Improving Code Structure

Refactoring is the practice of changing how code is written without changing what it does. You take a working program, split long functions, rename confusing variables, extract a class, remove duplication — and at each step the behavior stays identical. Done continuously, refactoring keeps a codebase shaped for change. Skipped, even good code slowly hardens into something nobody wants to touch.

The first requirement for safe refactoring is a test suite. Without tests, you can't tell whether a change preserved behavior. With even a handful of tests covering the main paths, refactoring becomes risk-free: run the tests before and after, and if both runs agree, you kept the contract. This is the real reason tests exist.

The second requirement is making small changes. Rename one variable at a time, not twenty. Extract one function before extracting another. Commit frequently. Each commit should either add a test or refactor, never both. That discipline makes it easy to find the bisecting commit if something breaks later.

The classic moves are well catalogued: Extract Function (pull a chunk out into its own named function), Inline Variable (replace a one-use temp with its expression), Replace Conditional with Polymorphism (turn type-checking if/else ladders into a small hierarchy), Introduce Parameter Object (group parameters that always travel together). Martin Fowler's Refactoring book is the reference.

Extract Function and rename

When a function grows past a screen or starts needing comments to explain sections, extract the sections into named helpers. The helpers' names become the comments. The original function stays short and reads like a narrative.

Rename variables and functions once their purpose becomes clearer than when you wrote them. Modern IDEs rename safely across a whole project in seconds.

Recognize patterns, resist big rewrites

Duplication is usually the signal that a refactor is possible. If two branches do the same work with slightly different parameters, introduce a helper. If two classes mirror each other's methods, factor out a shared base or a collaborator.

Avoid the “big rewrite” temptation. Continuous small refactors are safer, cheaper, and more effective than rewriting a module from scratch.

Refactoring aids and references.

ToolPurpose
Fowler, Refactoring
book
The canonical catalogue of moves.
pytest
test runner
Safety net for each refactor.
ruff
linter
Detects dead code, unused imports, complexity.
mypy
type checker
Catches contract breaks across modules.
radon
complexity tool
Reports cyclomatic complexity per function.
rope
refactor library
Automated rename/extract refactors.
notebook refactor
IDE feature
Built into modern IDEs (VS Code, PyCharm).
Refactoring ≠ rewriting
article
When refactoring stops and rewriting starts.

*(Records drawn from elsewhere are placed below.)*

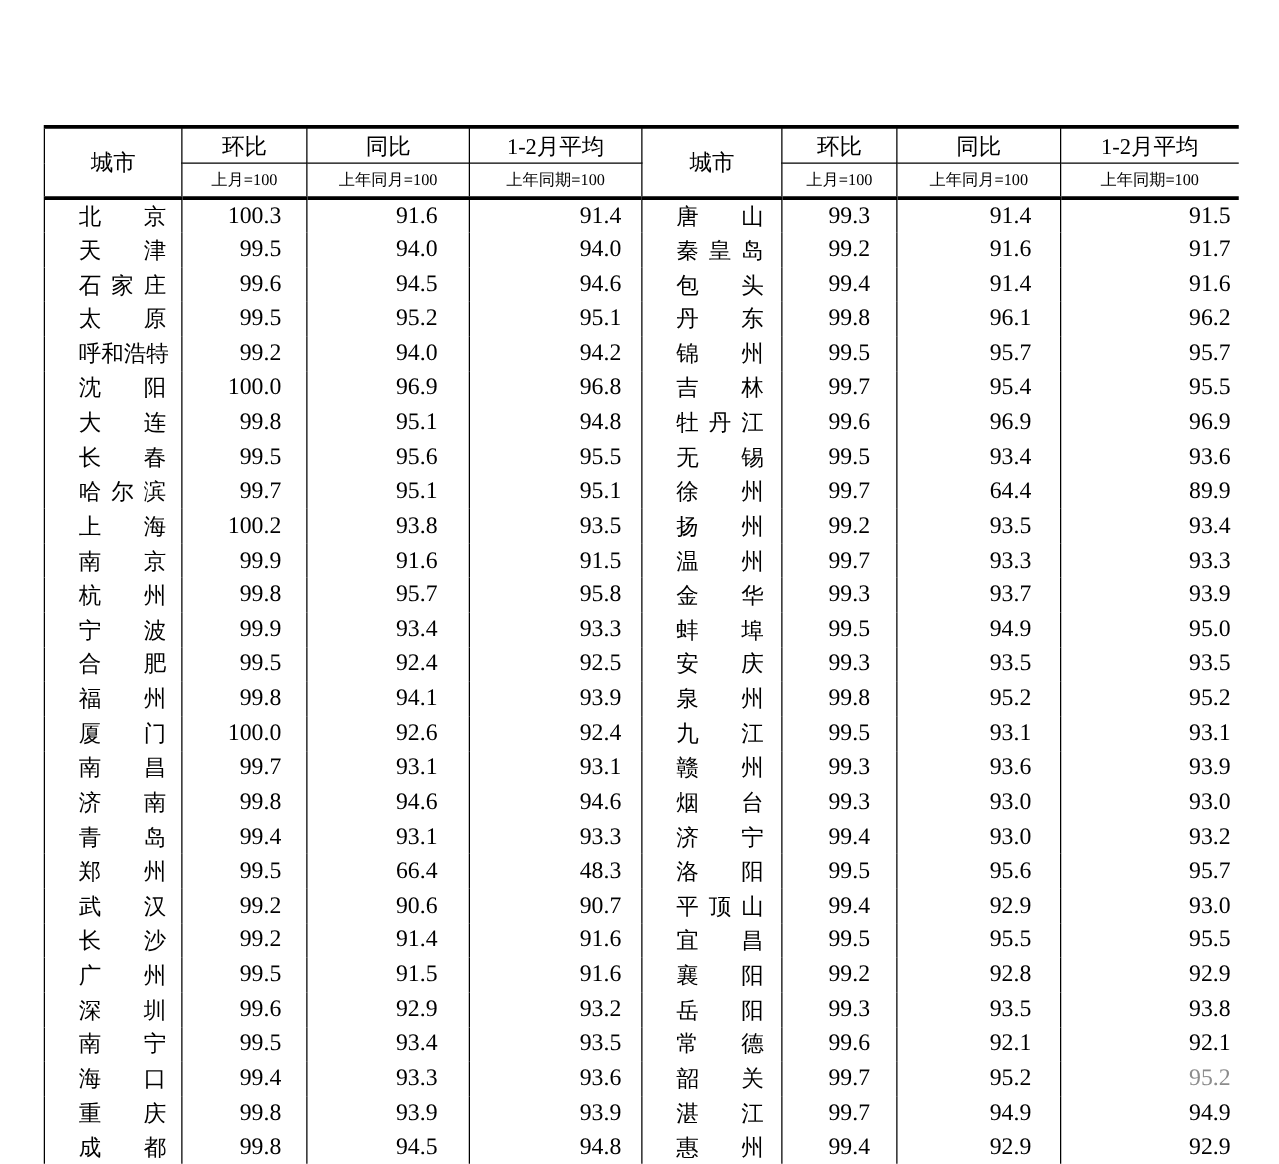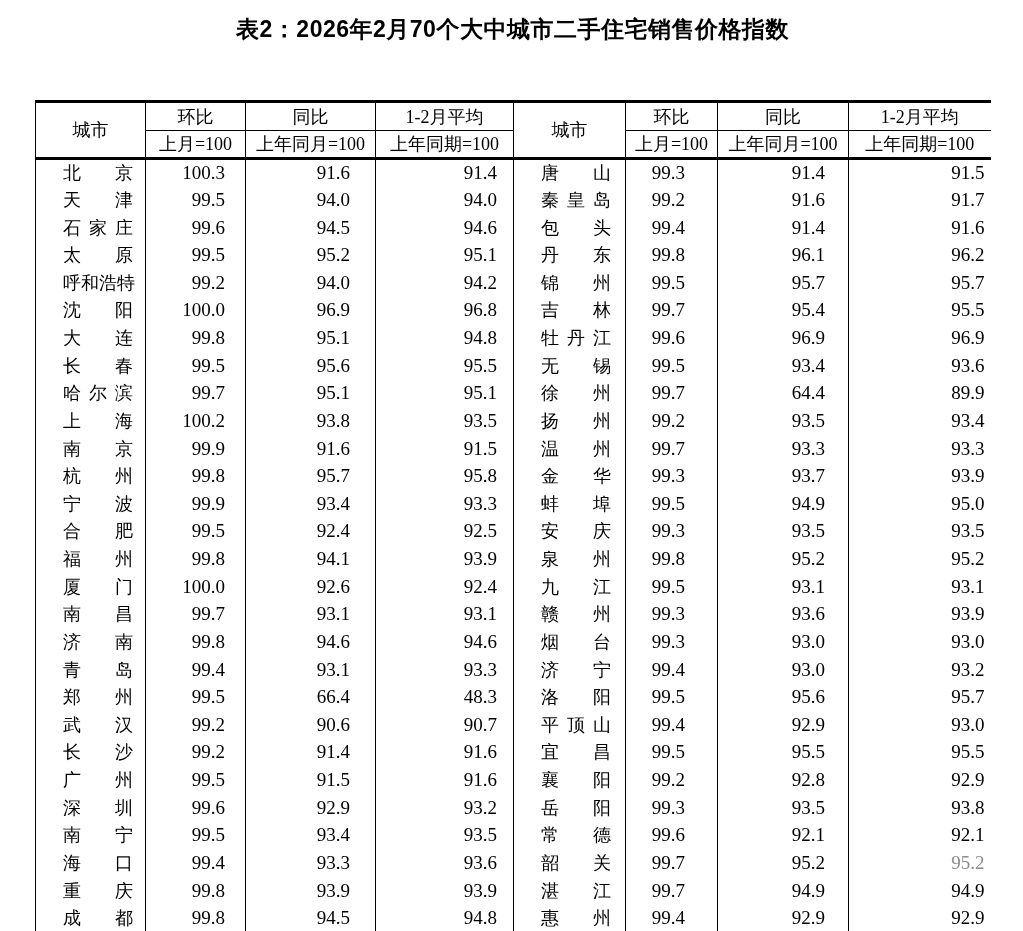"表2：2026年2月70个大中城市二手住宅销售价格指数" div.title { html: <div>表2：2026年2月70个大中城市二手住宅销售价格指数</div> -> none }
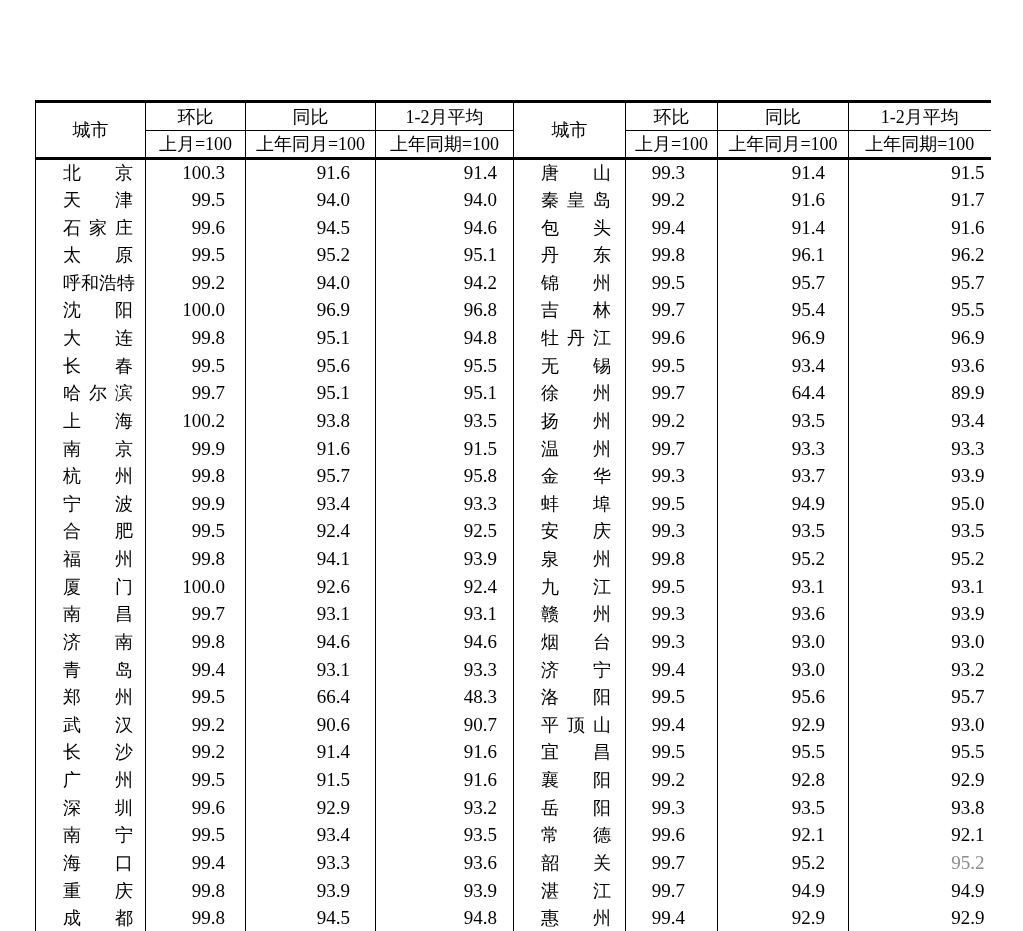"上月=100" thead th.sub-h { font-size: 18px -> 13px }
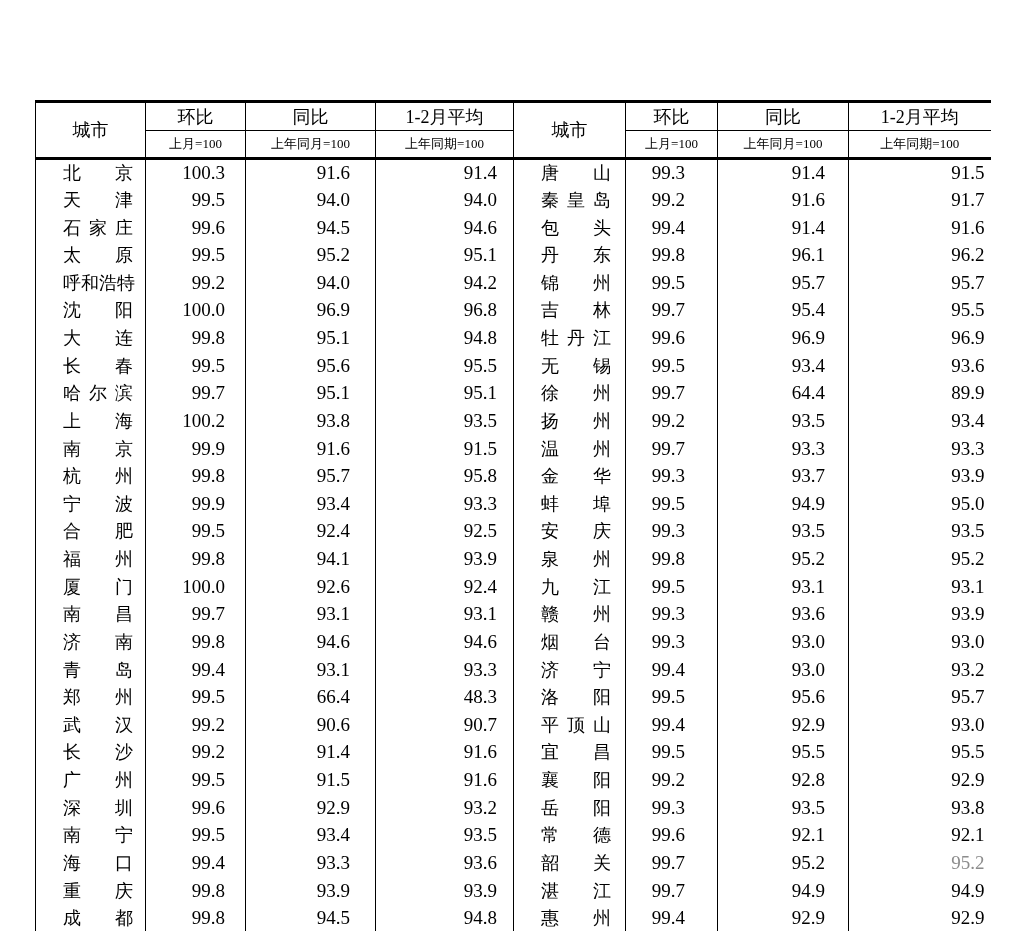"99.3" td.num.p6 { padding-right: 32px -> 21px }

Improving Code Structure code example

The script takes a tangled function and refactors it in two steps, keeping a small test suite green.

# Lesson: Improving Code Structure
import unittest


# Step 0: the original, hard-to-follow implementation
def summarize_v0(rows: list[dict]) -> dict:
    total = 0
    n_paid = 0
    names = []
    for r in rows:
        if r.get("amount", 0) > 0:
            total += r["amount"]
            if r.get("paid"):
                n_paid += 1
                if r.get("name"):
                    names.append(r["name"])
    return {"total": total, "paid": n_paid, "names": sorted(names)}


# Step 1: extract a predicate, extract a paid-name collector
def _is_positive_amount(row: dict) -> bool:
    return row.get("amount", 0) > 0


def _paid_names(rows: list[dict]) -> list[str]:
    return sorted(r["name"] for r in rows if r.get("paid") and r.get("name"))


# Step 2: the refactored function reads like a summary itself
def summarize(rows: list[dict]) -> dict:
    active = [r for r in rows if _is_positive_amount(r)]
    return {
        "total": sum(r["amount"] for r in active),
        "paid": sum(1 for r in active if r.get("paid")),
        "names": _paid_names(active),
    }


class TestSummarize(unittest.TestCase):
    def setUp(self):
        self.rows = [
            {"amount": 10, "paid": True, "name": "ana"},
            {"amount": 0,  "paid": True, "name": "ben"},
            {"amount": 5,  "paid": False, "name": "cai"},
            {"amount": 20, "paid": True},  # no name
        ]

    def test_matches_original(self):
        self.assertEqual(summarize(self.rows), summarize_v0(self.rows))


unittest.TextTestRunner(verbosity=2).run(
    unittest.TestLoader().loadTestsFromTestCase(TestSummarize)
)
print("refactored result:", summarize([
    {"amount": 10, "paid": True, "name": "ana"},
    {"amount": 20, "paid": True},
]))

Observe each refactor move:

1) Extract Function: `_is_positive_amount` and `_paid_names` replace nested ifs.
2) The top-level `summarize` now reads like a summary of summaries.
3) The test compares new vs old output — behavior preservation is proven.
4) Small, green steps beat a big dramatic rewrite.

Refactor a function by extracting a predicate.

def keep_valid_emails(rows):
    out = []
    for r in rows:
        e = r.get("email", "")
        if "@" in e and len(e) < 100 and not e.startswith("."):
            out.append(e.lower())
    return sorted(set(out))

def _is_valid_email(e: str) -> bool:
    return "@" in e and len(e) < 100 and not e.startswith(".")

def keep_valid_emails_v2(rows):
    return sorted({r["email"].lower() for r in rows if _is_valid_email(r.get("email", ""))})

rows = [{"email": "A@x.com"}, {"email": ".bad"}, {"email": "a@x.com"}]
print(keep_valid_emails(rows) == keep_valid_emails_v2(rows))

Proof that the refactor preserves behavior.

def summarize_v0(rows):
    return [r for r in rows if r.get("x")]
def summarize_v1(rows):
    return [r for r in rows if r.get("x")]
rows = [{"x": 1}, {"x": 0}, {"x": 2}]
assert summarize_v0(rows) == summarize_v1(rows)

Running prints:

test_matches_original (__main__.TestSummarize.test_matches_original) ... ok

----------------------------------------------------------------------
Ran 1 test in 0.001s

OK
refactored result: {'total': 30, 'paid': 2, 'names': ['ana']}